The article quotes from both poor students who say they wouldn’t be able to attend college without the tuition breaks and from students whose families make amounts that are just out of reach for qualifying for needs-based aid. One student bemoans the irony of her tuition payments subsidizing poorer students while she will graduate with educational loans to pay. The article seems to postulate that the sole reason for tuition increases has been to make sure middle class and rich students pay enough to carry their poorer cohorts.

Following the money is often helpful in understanding a situation, but in this case, the Journal has only followed half the money trail, the half after tax cuts have gutted state and federal budgets. When we follow the complete unvirtuous cycle that has radically changed the nature of college finances over the past 30 years we see that the real transfer of wealth has not been down the ladder but up the ladder. Rich folk pay less in taxes, and the middle class and poor pay more in tuition. When we consider that rich folk represent a higher percentage of private school students, which enjoy no or limited government support, the redistribution of wealth upwards intensifies. Moreover, it is naïve to think that most poor state school students get enough of a tuition break to make up for the obscene inflation in college costs over recent decades.

Behind the Journal’s partial and partisan math looms the politics of selfishness, the benighted idea that it always unfair to make a citizen pay for another citizen.  The ideology of selfishness informs and shapes the entire article. It describes the efforts of students in Texas and protestors in other states to fight what the article calls “set-asides,” funds earmarked from tuition to pay for tuition discounts for needy students.  The article quotes Ronald Ehrenberg, director of the Cornell Higher Education Research Institute; “We used to believe that public higher education benefited all residents of a state, not only the people who were attending, because the more highly educated workforce meant more economic growth…But now our society has moved toward the notion that the people who are paying are the ones who will benefit, so they should pay.”  

The idea that society does not benefit from an educated workforce is complete nonsense and a dangerous notion. More dangerous, though, is the underlying idea that group solutions to public challenges are inherently unfair. The typical family will need public college for 4-12 years, depending on how many children they have. Most people couldn’t possible afford to pay for a high quality education over that amount of time. Fortunately, most people remain in the work force for 40-45 years, giving them extra time to pay their fair share in taxes. Cutting taxes and making people pay for their or their children’s college education over a much shorter time will naturally lead to financial problems.  The Journal wants us to blame those problems on the poor, when it fact they have emerged primarily because the wealthy have decided to retreat from the social contract which ruled this country from the end of the Great Depression to the mid 1970s.  

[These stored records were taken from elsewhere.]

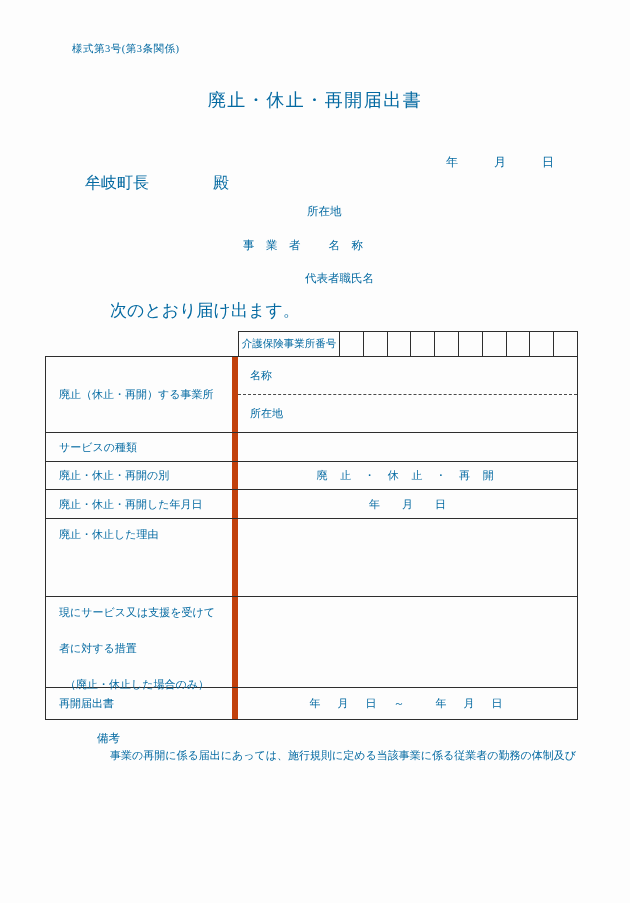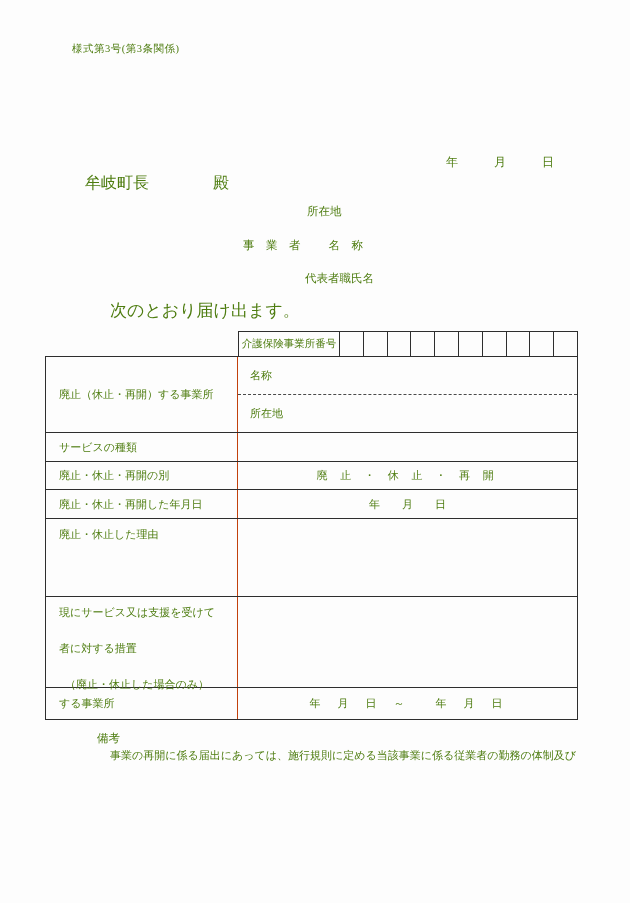--- a/index.html
+++ b/index.html
@@ -13,7 +13,7 @@
     height: 903px;
     background: #fdfdfd;
     font-family: "Liberation Serif", "DejaVu Serif", serif;
-    color: #4d7c0f;
+    color: #0369a1;
     overflow: hidden;
   }
   .abs { position: absolute; }

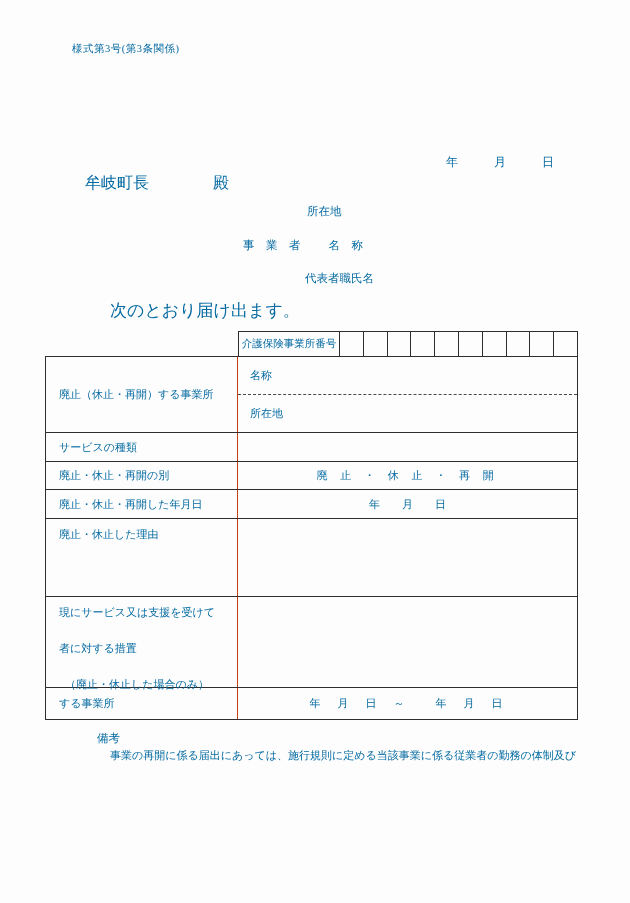--- a/index.html
+++ b/index.html
@@ -136,6 +136,7 @@
 
   <div class="abs form-number">様式第3号(第3条関係)</div>
 
+  <div class="abs doc-title">廃止・休止・再開届出書</div>
 
   <div class="abs date-line">年　　　月　　　日</div>
 

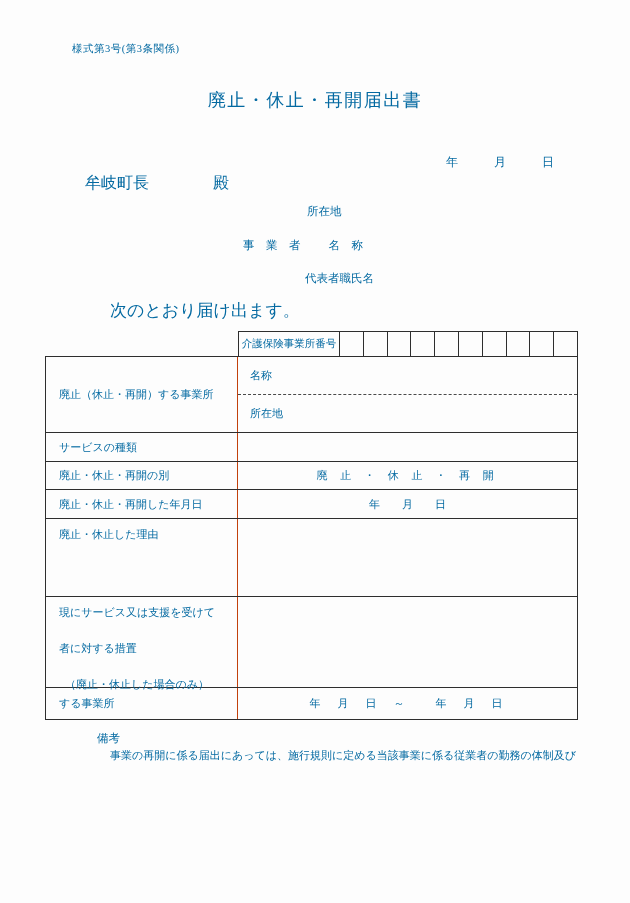--- a/index.html
+++ b/index.html
@@ -82,7 +82,7 @@
   .trow:last-child { border-bottom: none; }
   .tcell-l {
     width: 192px;
-    border-right: 1px solid #c2410c;
+    border-right: 6px solid #c2410c;
     padding-left: 13px;
     display: flex;
     flex-direction: column;

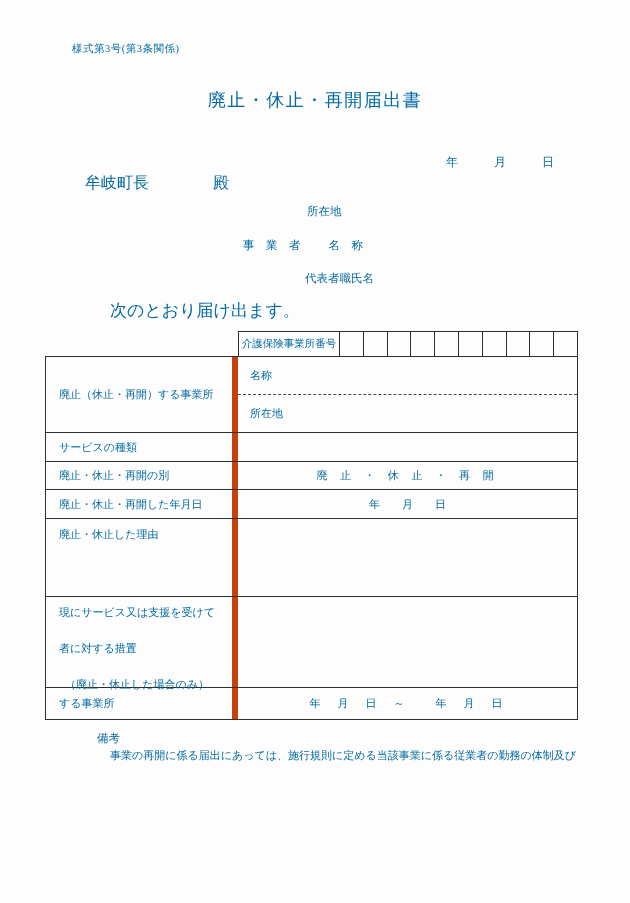--- a/index.html
+++ b/index.html
@@ -224,7 +224,7 @@
 
       <div class="trow period">
         <div class="tcell-l">
-          <span>する事業所</span>
+          <span>再開届出書</span>
         </div>
         <div class="tcell-r spread2">年　月　日　～　　年　月　日</div>
       </div>

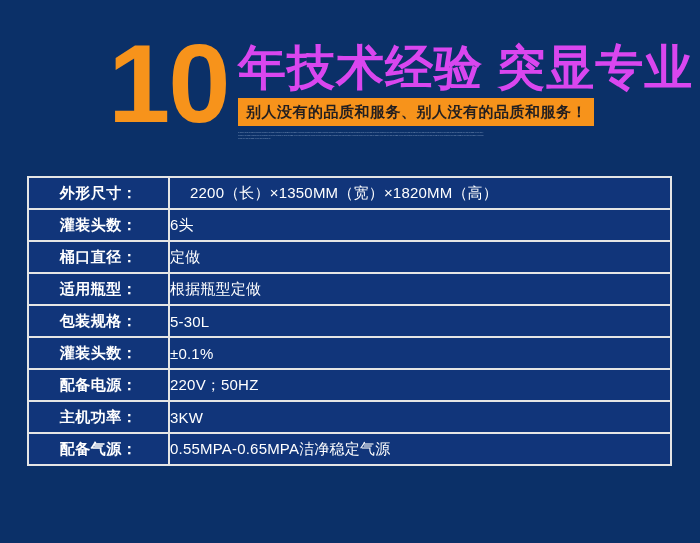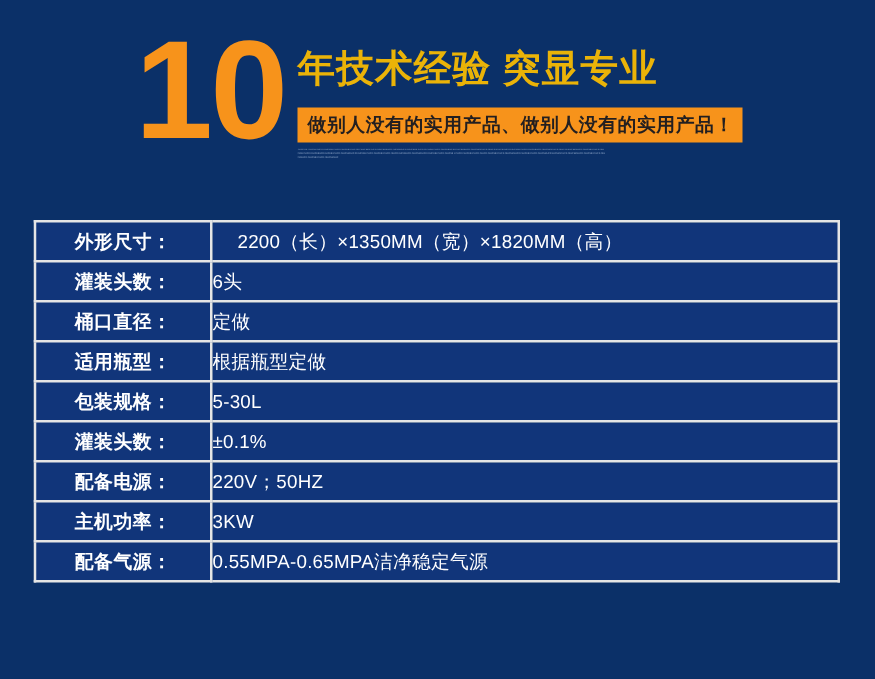--- a/index.html
+++ b/index.html
@@ -20,7 +20,7 @@
   .banner {
     position: absolute;
     left: 0;
-    top: 0;
+    top: 12px;
     width: 600px;
     height: 160px;
   }

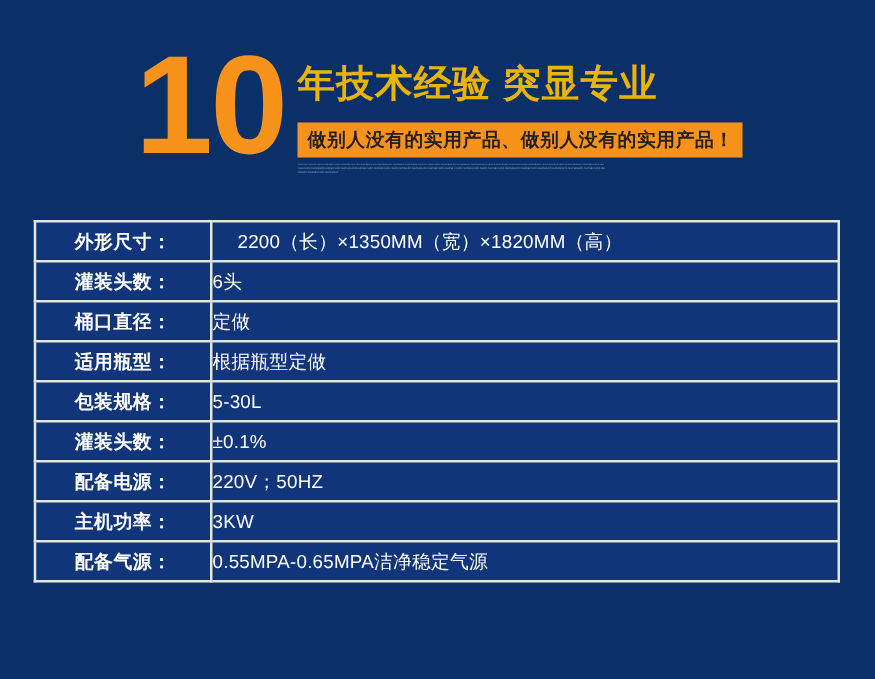--- a/index.html
+++ b/index.html
@@ -39,10 +39,10 @@
     position: absolute;
     left: 238px;
     top: 32px;
-    font-size: 30px;
+    font-size: 48px;
     line-height: 48px;
     font-weight: bold;
-    color: #eab308;
+    color: #d946ef;
     letter-spacing: 1px;
     white-space: nowrap;
   }

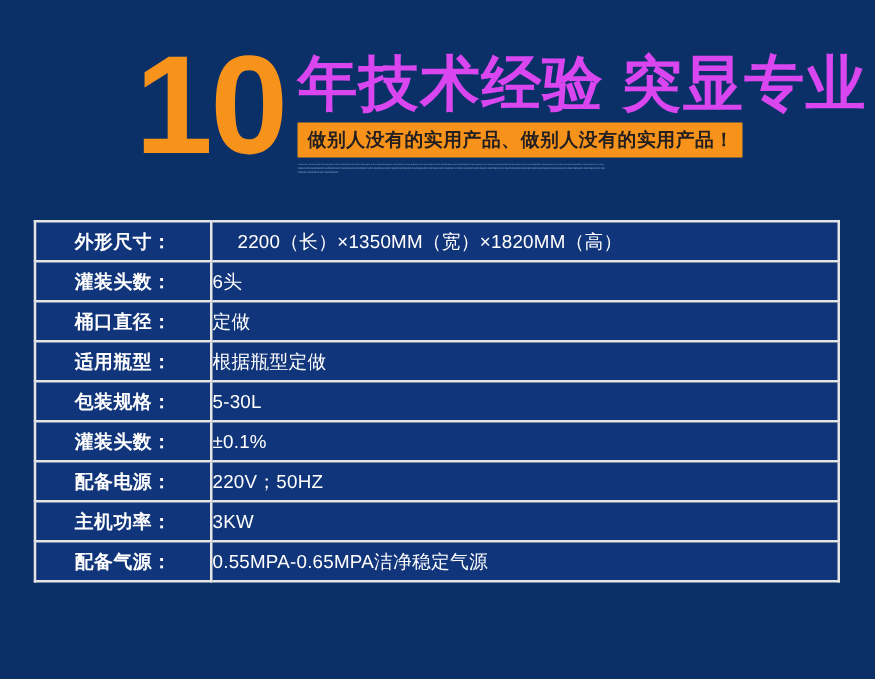--- a/index.html
+++ b/index.html
@@ -126,7 +126,7 @@
     <div class="banner-number">10</div>
     <div class="banner-headline">年技术经验 突显专业</div>
     <div class="banner-subbar">
-      <span class="banner-subbar-text">做别人没有的实用产品、做别人没有的实用产品！</span>
+      <span class="banner-subbar-text">别人没有的品质和服务、别人没有的品质和服务！</span>
     </div>
     <div class="banner-microtext">JHDFK34JHF93JHFKJ3HF9834HFKJ3HF9834HFJKDSHF9834HFKJ3HF983HFKJHF983HFKJ3HF9834HFKJDSH934HFKJ3HF98HF3K4HF983HFKJ3HF9834HFKJ3HFK34HF93HFKJ3HF9834HFKJ3HF98HFKJ3HF9834HFKJ3HFJK3HF983HFKJ3HF9834HFKJ3HF9834HFKJ3HF98HFK3HF9834HFKJ3HF983HFJK3HF9834HFKJ3HF9834HFKJ3HFK3HF98HFKJ3HF983HFKJ3HF9834HFKJ3HF98 34HFKJ3HF9834HFKJ3HFKJ3HF9834HFKJ3HF983HFKJ3HF9834HFKJ3HF98HFK3HF9834HFKJ3HF983HFKJ3HF9834HFKJ3HF98HFKJ3HF9834HFKJ3HF983HF</div>
   </div>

Conservatives like to blame the poor and like even more to pretend that the best interests of the middle class are different from those of the poor and working class.  They want to pit the poor against the middle class, so neither will realize who is perpetrating the real class war. But the college financial crisis has as its root cause the same dynamic that has led to our sluggish job recovery, the increased inequality of wealth, our public school challenges and our decaying infrastructure of mass transit, bridges and roads: Taxes are too low, especially on the wealthy, and have been for many years now. As a nation, we have replaced the social contract that created a middle class nation with a dog-eat-dog, I’m-only-in-it-for-myself ideology that helps the rich take more.